PROBLEM TO SOLVE: An exact copy of every record below is needed, with the pictures left out.

EXERCISE DATA:
<<<<

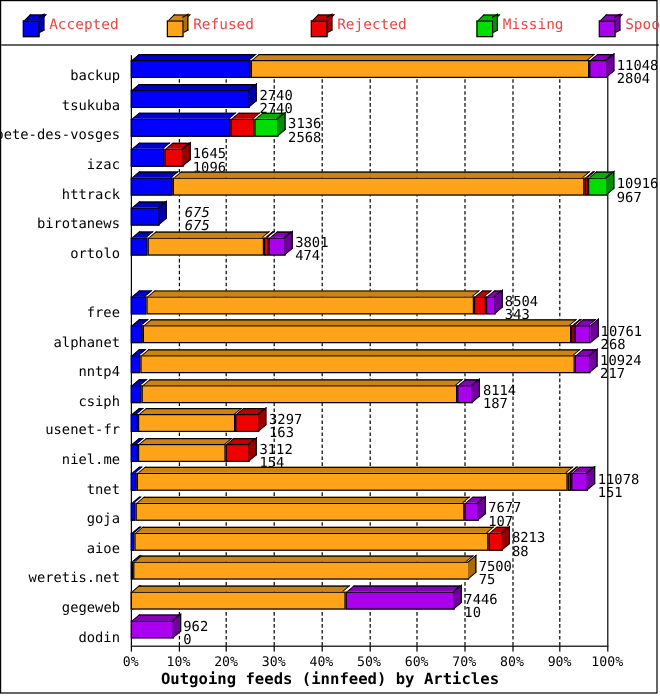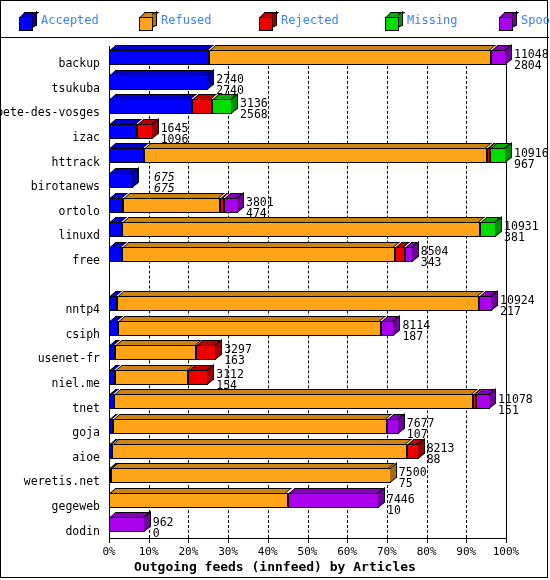--- a/index.html
+++ b/index.html
@@ -39,21 +39,21 @@
     position:absolute;left:13px;top:1px;width:5px;height:14px;
     border:1px solid #000;border-left:none;box-sizing:border-box;
     transform:skewY(-28deg);transform-origin:left top;
   }
   .cube .topq{
     position:absolute;left:1px;top:-1px;width:14px;height:5px;
     border:1px solid #000;border-bottom:none;box-sizing:border-box;
     transform:skewX(-45deg);transform-origin:left bottom;
   }
   .legend-label{
-    font-size:12px;color:#3b82f6;white-space:nowrap;line-height:14px;
+    font-size:12px;color:#ef4444;white-space:nowrap;line-height:14px;
   }
 
   
   #plot{
     position:absolute;left:0;top:37px;width:548px;height:541px;
   }
   #axisArea{
     position:absolute;
     left:108px;top:8px;
     width:397px;height:492px;
@@ -131,21 +131,21 @@
         <span class="legend-label">Refused</span>
       </div>
       <div class="legend-item" style="left: 258px;">
         <div class="cube">
           <div class="topq" style="background: rgb(195, 0, 0);"></div>
           <div class="sideq" style="background: rgb(162, 0, 0);"></div>
           <div class="face" style="background: rgb(238, 0, 0);"></div>
         </div>
         <span class="legend-label">Rejected</span>
       </div>
-      <div class="legend-item" style="left: 384px;">
+      <div class="legend-item" style="left: 396px;">
         <div class="cube">
           <div class="topq" style="background: rgb(0, 181, 0);"></div>
           <div class="sideq" style="background: rgb(0, 150, 0);"></div>
           <div class="face" style="background: rgb(0, 221, 0);"></div>
         </div>
         <span class="legend-label">Missing</span>
       </div>
       <div class="legend-item" style="left: 498px;">
         <div class="cube">
           <div class="topq" style="background: rgb(139, 0, 195);"></div>
@@ -297,57 +297,60 @@
         </div>
         <div class="seg" style="left: 223.13px; width: 13.895px; background: rgb(170, 0, 238);">
           <div class="toplid" style="background: rgb(136, 0, 190);"></div>
         </div>
         <div class="endcap" style="left: 236.025px; top: 4px; background: rgb(111, 0, 155);"></div>
         <div class="valuelabels" style="left: 245.025px; top: 3.3px;">
           <div>3801</div>
           <div>474</div>
         </div>
       </div>
-      <div class="row" style="top: 180.2px; height: 24.6px;">
-        <div class="ylabel" style="top: 11.3px;">linuxd</div>
-        <div class="seg" style="left: 108px; width: 13.498px; background: rgb(0, 0, 255);">
-          <div class="toplid" style="background: rgb(0, 0, 204);"></div>
-        </div>
-        <div class="seg" style="left: 121.498px; width: 357.697px; background: rgb(255, 164, 25);">
-          <div class="toplid" style="background: rgb(204, 131, 20);"></div>
-        </div>
-        <div class="seg" style="left: 479.195px; width: 15.88px; background: rgb(0, 221, 0);">
-          <div class="toplid" style="background: rgb(0, 177, 0);"></div>
-        </div>
-        <div class="endcap" style="left: 494.075px; top: 4px; background: rgb(0, 144, 0);"></div>
-        <div class="valuelabels" style="left: 503.075px; top: 3.3px;">
-          <div>10931</div>
-          <div>381</div>
-        </div>
-      </div>
       <div class="row" style="top: 204.8px; height: 19px;">
         <div class="ylabel" style="top: 11.3px;">free</div>
         <div class="seg" style="left: 108px; width: 12.704px; background: rgb(0, 0, 255);">
           <div class="toplid" style="background: rgb(0, 0, 204);"></div>
         </div>
         <div class="seg" style="left: 120.704px; width: 273.136px; background: rgb(255, 164, 25);">
           <div class="toplid" style="background: rgb(204, 131, 20);"></div>
         </div>
         <div class="seg" style="left: 393.84px; width: 9.925px; background: rgb(238, 0, 0);">
           <div class="toplid" style="background: rgb(190, 0, 0);"></div>
         </div>
         <div class="seg" style="left: 403.765px; width: 7.94px; background: rgb(170, 0, 238);">
           <div class="toplid" style="background: rgb(136, 0, 190);"></div>
         </div>
         <div class="endcap" style="left: 410.705px; top: 4px; background: rgb(111, 0, 155);"></div>
         <div class="valuelabels" style="left: 419.705px; top: 3.3px;">
           <div>8504</div>
           <div>343</div>
         </div>
       </div>
+      <div class="row" style="top: 229.4px; height: 24.6px;">
+        <div class="ylabel" style="top: 11.3px;">alphanet</div>
+        <div class="seg" style="left: 108px; width: 9.528px; background: rgb(0, 0, 255);">
+          <div class="toplid" style="background: rgb(0, 0, 204);"></div>
+        </div>
+        <div class="seg" style="left: 117.528px; width: 357.3px; background: rgb(255, 164, 25);">
+          <div class="toplid" style="background: rgb(204, 131, 20);"></div>
+        </div>
+        <div class="seg" style="left: 474.828px; width: 3.573px; background: rgb(238, 0, 0);">
+          <div class="toplid" style="background: rgb(190, 0, 0);"></div>
+        </div>
+        <div class="seg" style="left: 478.401px; width: 13.101px; background: rgb(170, 0, 238);">
+          <div class="toplid" style="background: rgb(136, 0, 190);"></div>
+        </div>
+        <div class="endcap" style="left: 490.502px; top: 4px; background: rgb(111, 0, 155);"></div>
+        <div class="valuelabels" style="left: 499.502px; top: 3.3px;">
+          <div>10761</div>
+          <div>268</div>
+        </div>
+      </div>
       <div class="row" style="top: 254px; height: 24.6px;">
         <div class="ylabel" style="top: 11.3px;">nntp4</div>
         <div class="seg" style="left: 108px; width: 7.543px; background: rgb(0, 0, 255);">
           <div class="toplid" style="background: rgb(0, 0, 204);"></div>
         </div>
         <div class="seg" style="left: 115.543px; width: 362.461px; background: rgb(255, 164, 25);">
           <div class="toplid" style="background: rgb(204, 131, 20);"></div>
         </div>
         <div class="seg" style="left: 478.004px; width: 13.101px; background: rgb(170, 0, 238);">
           <div class="toplid" style="background: rgb(136, 0, 190);"></div>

>>>>

SOLUTION TO THIS TASK:
--- a/index.html
+++ b/index.html
@@ -39,21 +39,21 @@
     position:absolute;left:13px;top:1px;width:5px;height:14px;
     border:1px solid #000;border-left:none;box-sizing:border-box;
     transform:skewY(-28deg);transform-origin:left top;
   }
   .cube .topq{
     position:absolute;left:1px;top:-1px;width:14px;height:5px;
     border:1px solid #000;border-bottom:none;box-sizing:border-box;
     transform:skewX(-45deg);transform-origin:left bottom;
   }
   .legend-label{
-    font-size:12px;color:#3b82f6;white-space:nowrap;line-height:14px;
+    font-size:12px;color:#ef4444;white-space:nowrap;line-height:14px;
   }
 
   
   #plot{
     position:absolute;left:0;top:37px;width:548px;height:541px;
   }
   #axisArea{
     position:absolute;
     left:108px;top:8px;
     width:397px;height:492px;
@@ -131,21 +131,21 @@
         <span class="legend-label">Refused</span>
       </div>
       <div class="legend-item" style="left: 258px;">
         <div class="cube">
           <div class="topq" style="background: rgb(195, 0, 0);"></div>
           <div class="sideq" style="background: rgb(162, 0, 0);"></div>
           <div class="face" style="background: rgb(238, 0, 0);"></div>
         </div>
         <span class="legend-label">Rejected</span>
       </div>
-      <div class="legend-item" style="left: 384px;">
+      <div class="legend-item" style="left: 396px;">
         <div class="cube">
           <div class="topq" style="background: rgb(0, 181, 0);"></div>
           <div class="sideq" style="background: rgb(0, 150, 0);"></div>
           <div class="face" style="background: rgb(0, 221, 0);"></div>
         </div>
         <span class="legend-label">Missing</span>
       </div>
       <div class="legend-item" style="left: 498px;">
         <div class="cube">
           <div class="topq" style="background: rgb(139, 0, 195);"></div>
@@ -297,57 +297,60 @@
         </div>
         <div class="seg" style="left: 223.13px; width: 13.895px; background: rgb(170, 0, 238);">
           <div class="toplid" style="background: rgb(136, 0, 190);"></div>
         </div>
         <div class="endcap" style="left: 236.025px; top: 4px; background: rgb(111, 0, 155);"></div>
         <div class="valuelabels" style="left: 245.025px; top: 3.3px;">
           <div>3801</div>
           <div>474</div>
         </div>
       </div>
-      <div class="row" style="top: 180.2px; height: 24.6px;">
-        <div class="ylabel" style="top: 11.3px;">linuxd</div>
-        <div class="seg" style="left: 108px; width: 13.498px; background: rgb(0, 0, 255);">
-          <div class="toplid" style="background: rgb(0, 0, 204);"></div>
-        </div>
-        <div class="seg" style="left: 121.498px; width: 357.697px; background: rgb(255, 164, 25);">
-          <div class="toplid" style="background: rgb(204, 131, 20);"></div>
-        </div>
-        <div class="seg" style="left: 479.195px; width: 15.88px; background: rgb(0, 221, 0);">
-          <div class="toplid" style="background: rgb(0, 177, 0);"></div>
-        </div>
-        <div class="endcap" style="left: 494.075px; top: 4px; background: rgb(0, 144, 0);"></div>
-        <div class="valuelabels" style="left: 503.075px; top: 3.3px;">
-          <div>10931</div>
-          <div>381</div>
-        </div>
-      </div>
       <div class="row" style="top: 204.8px; height: 19px;">
         <div class="ylabel" style="top: 11.3px;">free</div>
         <div class="seg" style="left: 108px; width: 12.704px; background: rgb(0, 0, 255);">
           <div class="toplid" style="background: rgb(0, 0, 204);"></div>
         </div>
         <div class="seg" style="left: 120.704px; width: 273.136px; background: rgb(255, 164, 25);">
           <div class="toplid" style="background: rgb(204, 131, 20);"></div>
         </div>
         <div class="seg" style="left: 393.84px; width: 9.925px; background: rgb(238, 0, 0);">
           <div class="toplid" style="background: rgb(190, 0, 0);"></div>
         </div>
         <div class="seg" style="left: 403.765px; width: 7.94px; background: rgb(170, 0, 238);">
           <div class="toplid" style="background: rgb(136, 0, 190);"></div>
         </div>
         <div class="endcap" style="left: 410.705px; top: 4px; background: rgb(111, 0, 155);"></div>
         <div class="valuelabels" style="left: 419.705px; top: 3.3px;">
           <div>8504</div>
           <div>343</div>
         </div>
       </div>
+      <div class="row" style="top: 229.4px; height: 24.6px;">
+        <div class="ylabel" style="top: 11.3px;">alphanet</div>
+        <div class="seg" style="left: 108px; width: 9.528px; background: rgb(0, 0, 255);">
+          <div class="toplid" style="background: rgb(0, 0, 204);"></div>
+        </div>
+        <div class="seg" style="left: 117.528px; width: 357.3px; background: rgb(255, 164, 25);">
+          <div class="toplid" style="background: rgb(204, 131, 20);"></div>
+        </div>
+        <div class="seg" style="left: 474.828px; width: 3.573px; background: rgb(238, 0, 0);">
+          <div class="toplid" style="background: rgb(190, 0, 0);"></div>
+        </div>
+        <div class="seg" style="left: 478.401px; width: 13.101px; background: rgb(170, 0, 238);">
+          <div class="toplid" style="background: rgb(136, 0, 190);"></div>
+        </div>
+        <div class="endcap" style="left: 490.502px; top: 4px; background: rgb(111, 0, 155);"></div>
+        <div class="valuelabels" style="left: 499.502px; top: 3.3px;">
+          <div>10761</div>
+          <div>268</div>
+        </div>
+      </div>
       <div class="row" style="top: 254px; height: 24.6px;">
         <div class="ylabel" style="top: 11.3px;">nntp4</div>
         <div class="seg" style="left: 108px; width: 7.543px; background: rgb(0, 0, 255);">
           <div class="toplid" style="background: rgb(0, 0, 204);"></div>
         </div>
         <div class="seg" style="left: 115.543px; width: 362.461px; background: rgb(255, 164, 25);">
           <div class="toplid" style="background: rgb(204, 131, 20);"></div>
         </div>
         <div class="seg" style="left: 478.004px; width: 13.101px; background: rgb(170, 0, 238);">
           <div class="toplid" style="background: rgb(136, 0, 190);"></div>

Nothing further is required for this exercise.